Start of Supplied data

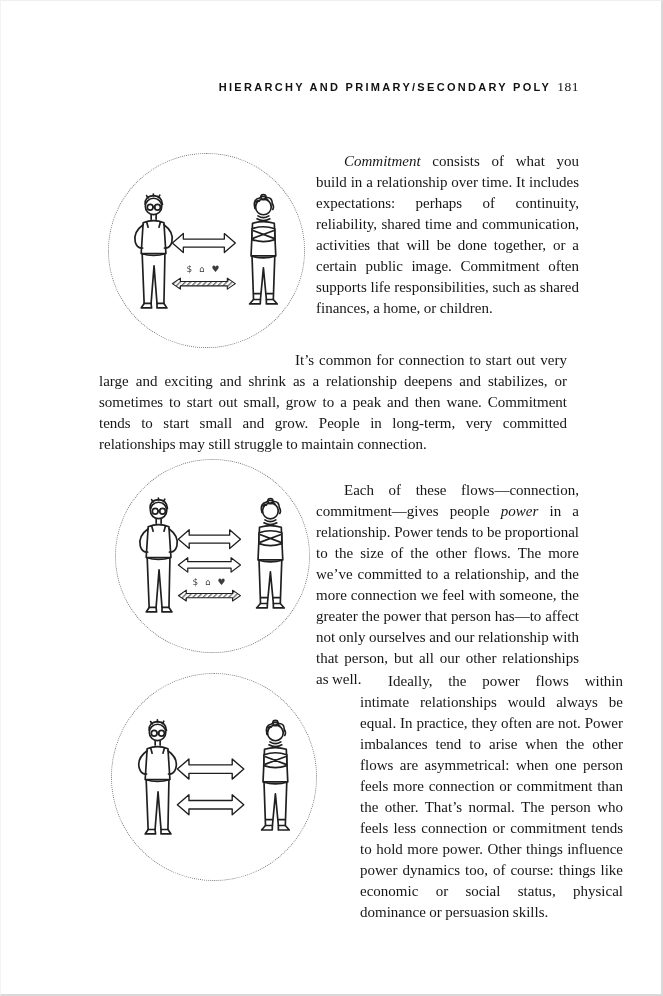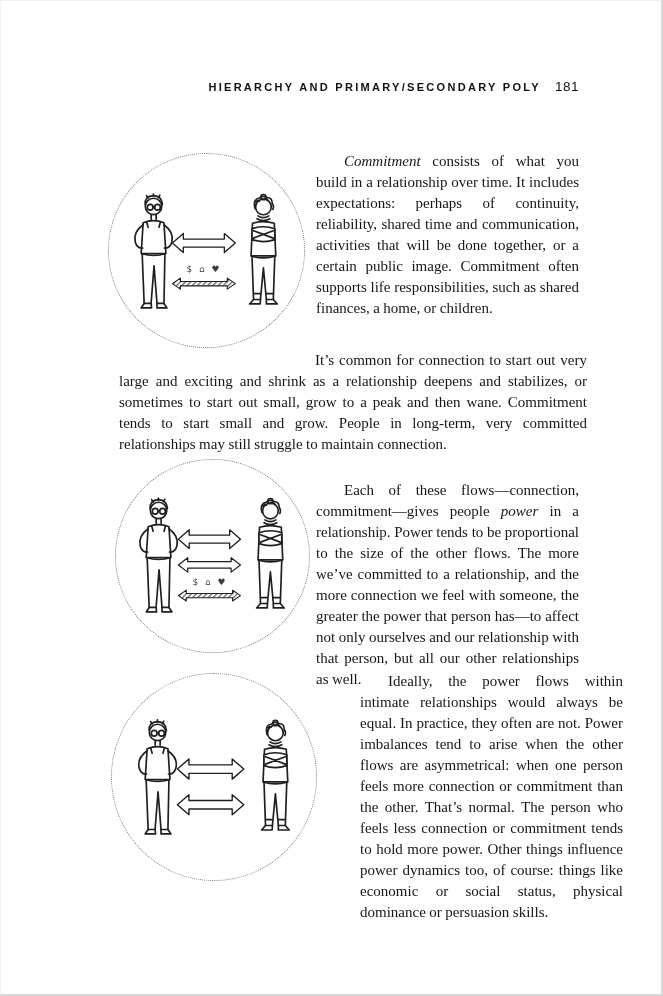--- a/index.html
+++ b/index.html
@@ -27,39 +27,39 @@
     align-items: baseline;
   }
   .running-head .title {
     font-family: "Liberation Sans", sans-serif;
     font-weight: bold;
     font-size: 11px;
     letter-spacing: 2.3px;
     color: #111;
   }
   .running-head .folio {
-    font-family: Liberation Sans, sans-serif;
+    font-family: Liberation Serif, serif;
     font-size: 13.5px;
-    margin-left: 14px;
+    margin-left: 6px;
     letter-spacing: 0.5px;
     color: #111;
   }
   .body-text {
     position: absolute;
     font-size: 15px;
     line-height: 21px;
     text-align: justify;
     word-spacing: -0.3px;
     hyphens: auto;
     -webkit-hyphens: auto;
     margin: 0;
   }
   .col-right { left: 315px; width: 263px; text-indent: 28px; }
   #para1 { top: 150px; }
-  #para2 { top: 349px; left: 118px; width: 468px; text-indent: 196px; }
+  #para2 { top: 349px; left: 98px; width: 468px; text-indent: 196px; }
   #para3 { top: 479px; }
   #para4 { top: 670px; margin-left: 44px; }
   .body-text em { font-style: italic; }
   .fig-circle {
     position: absolute;
     border: 1.6px dotted #7a7a7a;
     border-radius: 50%;
     box-sizing: border-box;
     background: #fff;
   }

End of Supplied data

Omit every picture, and otherwise quote the entries exactly.

--- a/index.html
+++ b/index.html
@@ -27,39 +27,39 @@
     align-items: baseline;
   }
   .running-head .title {
     font-family: "Liberation Sans", sans-serif;
     font-weight: bold;
     font-size: 11px;
     letter-spacing: 2.3px;
     color: #111;
   }
   .running-head .folio {
-    font-family: Liberation Sans, sans-serif;
+    font-family: Liberation Serif, serif;
     font-size: 13.5px;
-    margin-left: 14px;
+    margin-left: 6px;
     letter-spacing: 0.5px;
     color: #111;
   }
   .body-text {
     position: absolute;
     font-size: 15px;
     line-height: 21px;
     text-align: justify;
     word-spacing: -0.3px;
     hyphens: auto;
     -webkit-hyphens: auto;
     margin: 0;
   }
   .col-right { left: 315px; width: 263px; text-indent: 28px; }
   #para1 { top: 150px; }
-  #para2 { top: 349px; left: 118px; width: 468px; text-indent: 196px; }
+  #para2 { top: 349px; left: 98px; width: 468px; text-indent: 196px; }
   #para3 { top: 479px; }
   #para4 { top: 670px; margin-left: 44px; }
   .body-text em { font-style: italic; }
   .fig-circle {
     position: absolute;
     border: 1.6px dotted #7a7a7a;
     border-radius: 50%;
     box-sizing: border-box;
     background: #fff;
   }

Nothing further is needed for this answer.